Automated translation becomes more of a by-product rather than a real
translation.
But with
science-fiction high-brow automated translation projects more or less at a
halt, down to earth translation professionals did started to
benefiting from the advantages of computers.
Computer- Assisted
Translation is “the broadest term used to describe an area of computer technology
applications that automates or assists the act of translating text from one
language to another” (SDL International). The list of
contributions of computer technologies that conform to this definition is not
short: word processors, electronic
dictionaries, terminological data banks, BBS and discussion groups, optical
character recognition, spell and grammar check, e-mail, WWW documentation,
desktop publishing, speech recognition, specific localization tools,
translation memories, etc.…
From MT to TM
I intend
here to speculate about the pendulum-like movement that may articulate the
relationship between translation memories and machine translation which goes
beyond a simple swap of capital initials —from MT to
TM—,
although it may very well have to do with the swapping of full,
translated sentences.
Translation
memories (TM) may be defined as set of software applications devised to help
translators in their activity by retrieving already translated terms or
segments and recycling them, or by building up tentative translations from
previously translated segments that share common traits. Those perfectly
duplicable segments are called “perfect matches.” Those tentative translations
generated from analogous segments are called “fuzzy matches.”
Leaving
aside the particular mechanics of different software, there are more than a
dozen different Translation Memories in the market, ranging in price from the
twenty- dollar
amateurish “Alair II” to the highly professional,
corporate and expensive 5000 dollar “Alchemy Catalyst,” or other suites like “Trados,” a de facto
standard, or its competitors
“Déjà Vu,” “SDLX” or “Transit”.
Translation
memories are optimal tools for highly repetitive texts that are
highly repetitive, belong to a larger corpus of specialized texts
to be translated, present a wide specialized terminology pool and belong to
multilingual localization projects. They help to guarantee a high degree of
terminological consistency, ease massive revision processes, speed up
productivity in large localization projects and efficiently cumulate
topic-related formulisms.
However, it
is easy to anticipate that they do not deal well with “stylistically rich”
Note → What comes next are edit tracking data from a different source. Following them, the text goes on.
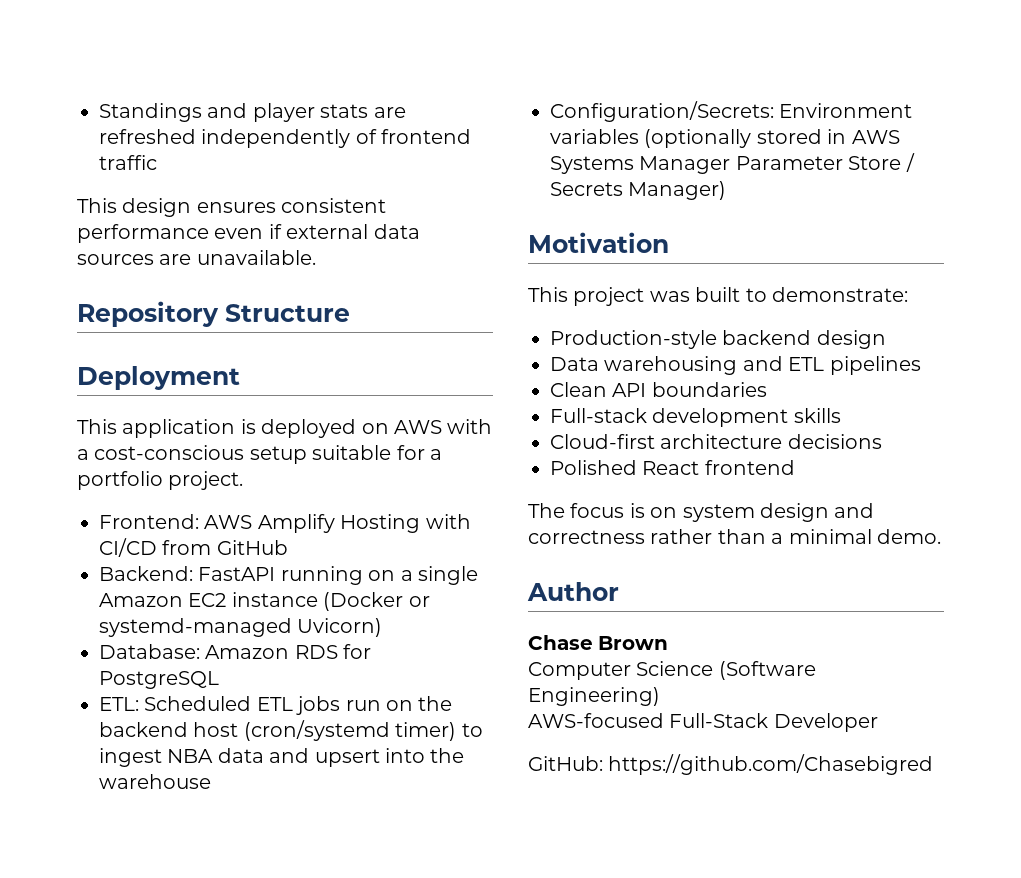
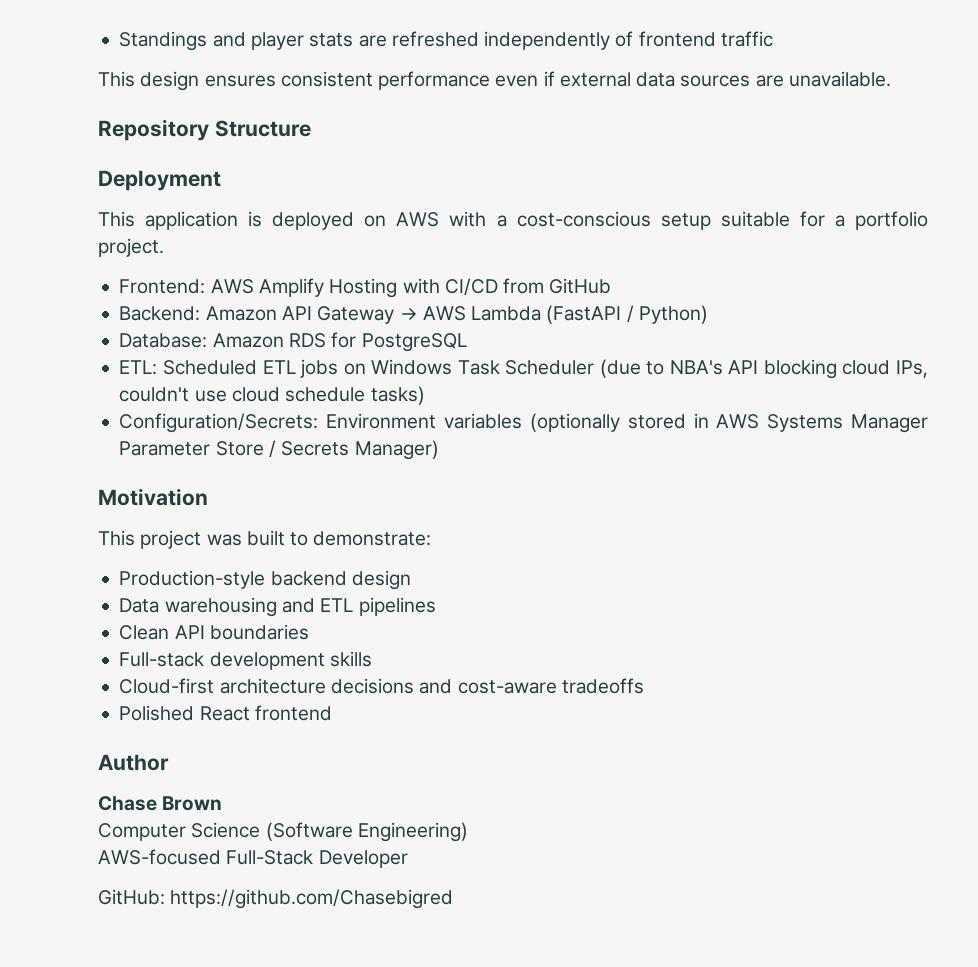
- Backend: FastAPI running on a single Amazon EC2 instance (Docker or systemd-managed Uvicorn)
+ Backend: Amazon API Gateway → AWS Lambda (FastAPI / Python)
- ETL: Scheduled ETL jobs run on the backend host (cron/systemd timer) to ingest NBA data and upsert into the warehouse
+ ETL: Scheduled ETL jobs on Windows Task Scheduler (due to NBA's API blocking cloud IPs, couldn't use cloud schedule tasks)
- Cloud-first architecture decisions
+ Cloud-first architecture decisions and cost-aware tradeoffs
- The focus is on system design and correctness rather than a minimal demo.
originals and that they impose a segment-restricted optics instead of
general-text approaches. The so-called “pPerfect
matches” may induce disastrous context-related misinterpretations. Furthermore,
there has been a traditional problem of low compatibility between different TM
software and, in most cases they involve an expensive investment for translators
that may need to face too diverse customer requirements.
Let us
focus on the last two problems: how can the information contained in a
translation memory be shared between users of different
software? Why can that be useful and when could it be desirable?
Large
localization projects are often undertaken by teams of translators who are
required to use the same software. Their already translated segments are
uploaded into a common repository that subsequently provides possible perfect
of fuzzy matches not only to the one translator that uploaded them, but also to
the other members of the translation team.
Although
the advantages of sharing one’s work with other project partners, by means of
increasing the size of the commonly- developed
repository of paired sentences and, thus, the overall amount of translated text
that can be recycled, are clear and appealing, there are a few serious
drawbacks that the current actual practice of translation memory sharing
involves. Translators may have to put up with non-agreed solutions, revisions
and eventual changes do affect other translators’ work, the search for
consensus tends to slow down the process, and there is a higher workload for
early starters, while more recycled segments are available for late
participants.
Finally,
all translators must use the same software and versions. Thus, a professional
may end up being excluded from a project because it may not be worthwhile
for him or her to invest in that particular new software that may be needed
exclusively for a specific project. Why so? Even
thinking of it as an investment in the long run, by when he or she may need the
same software for a new project, new incompatible versions of the program may
have been released.
Among the
above problems, some are strictly work-flow related —which will not be
discussed here— and some others are good-old translation problems. Finally, some
other problems related with software standards fragment—what are the
problems or what do they do?. For the latter, TMX provides a general solution that is becoming
increasingly accepted and integrated by software makers.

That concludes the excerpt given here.